- **About this exercise**:
Would you copy out, exactly as written, each line from the one containing "(305, 961) none -> [529,1405,578,1420] Detail" to the end of the records below?
:: Information given
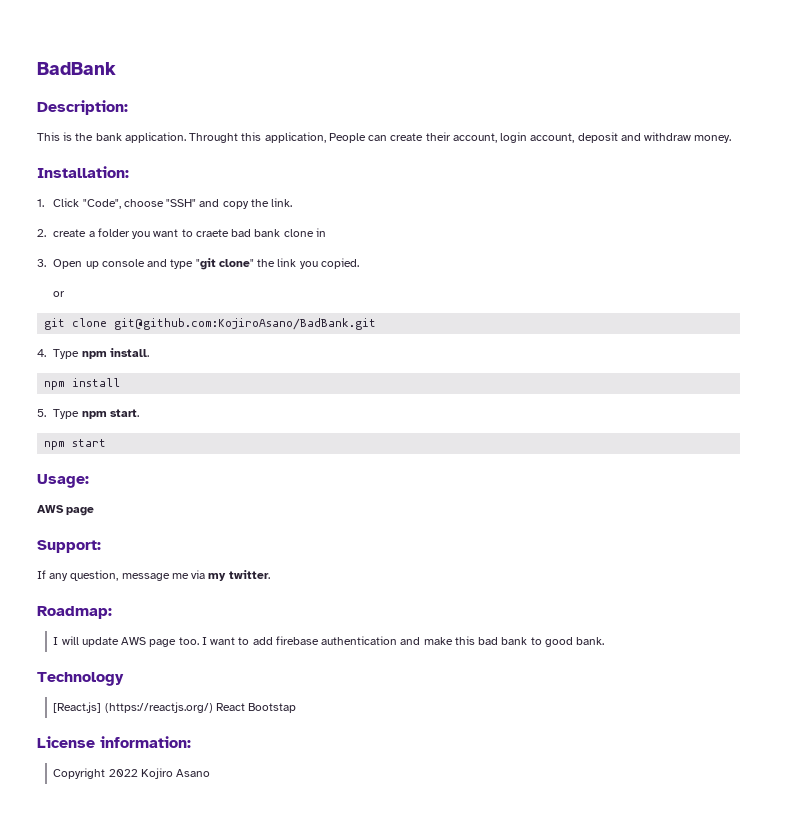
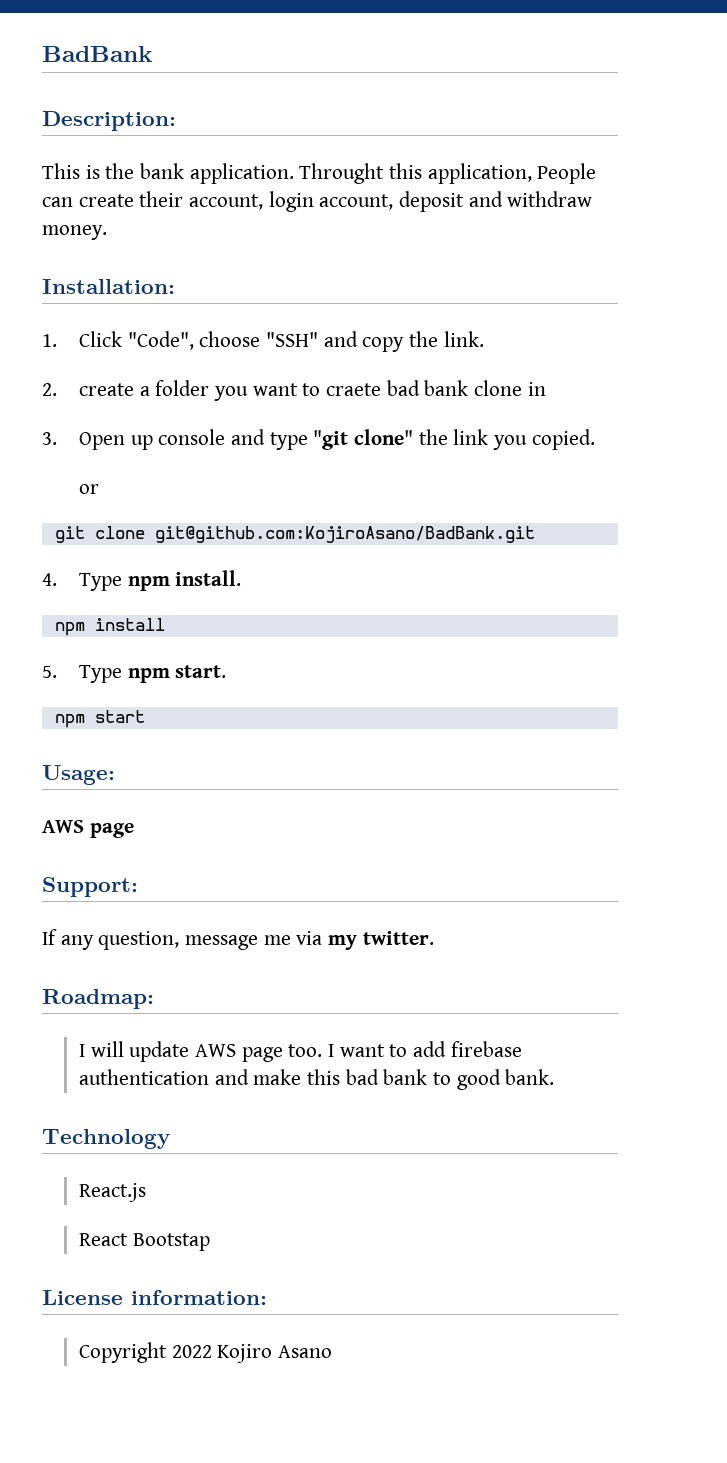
[53,702,213,713] [React.js] (https://reactjs.org/) -> [78,1183,146,1202] React.js //

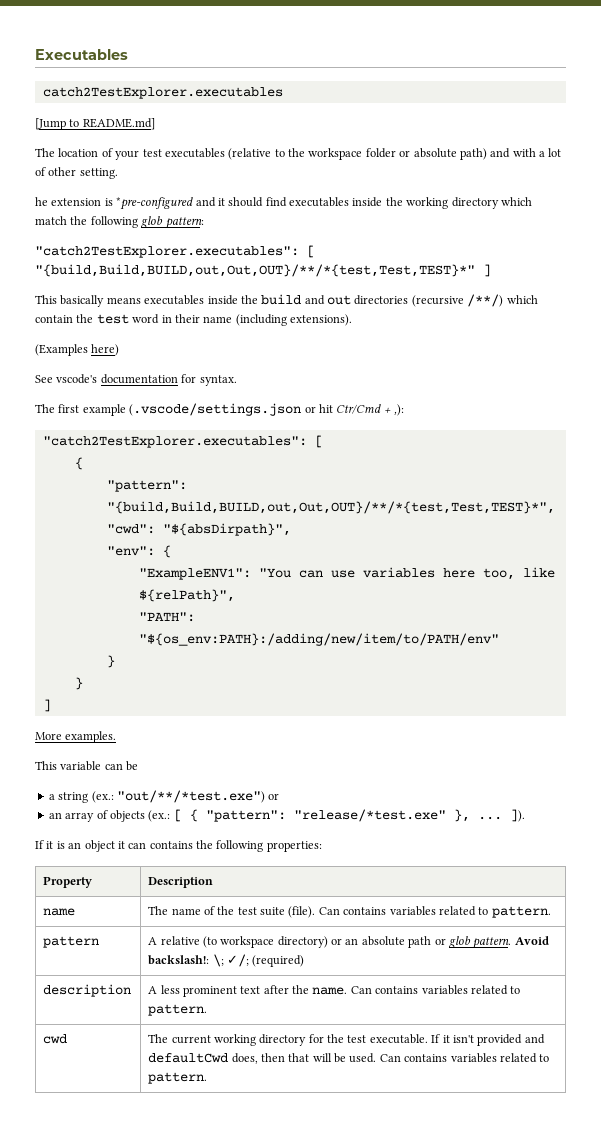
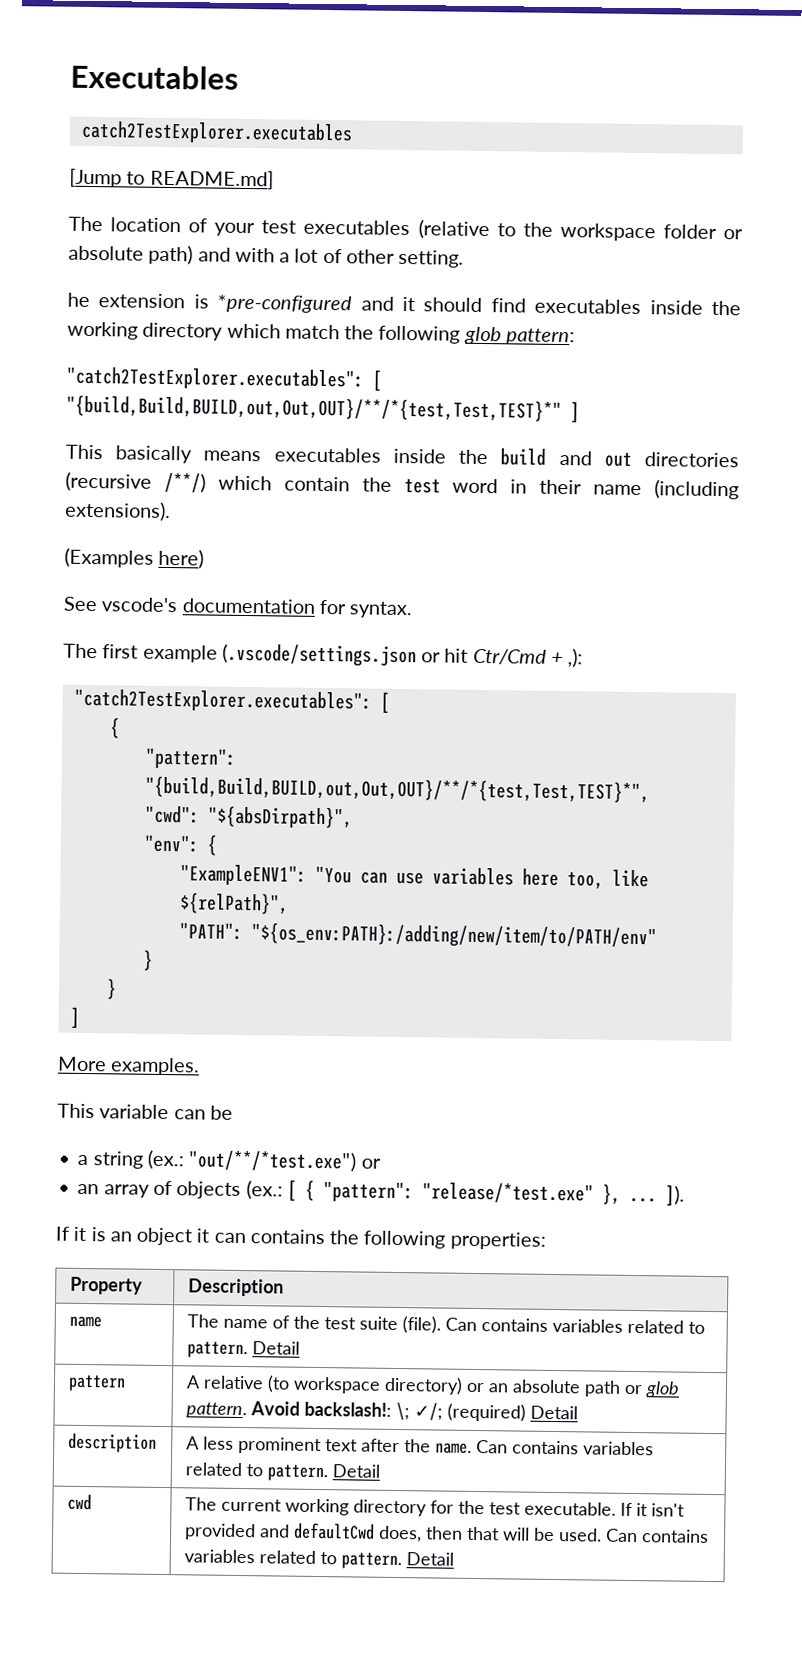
(551, 912) none -> [251,1341,300,1355] Detail
(305, 961) none -> [529,1405,578,1420] Detail
(208, 1010) none -> [331,1464,380,1478] Detail
(208, 1078) none -> [405,1552,454,1566] Detail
::::
- **Answer to this problem**:
(305, 961) none -> [529,1405,578,1420] Detail
(208, 1010) none -> [331,1464,380,1478] Detail
(208, 1078) none -> [405,1552,454,1566] Detail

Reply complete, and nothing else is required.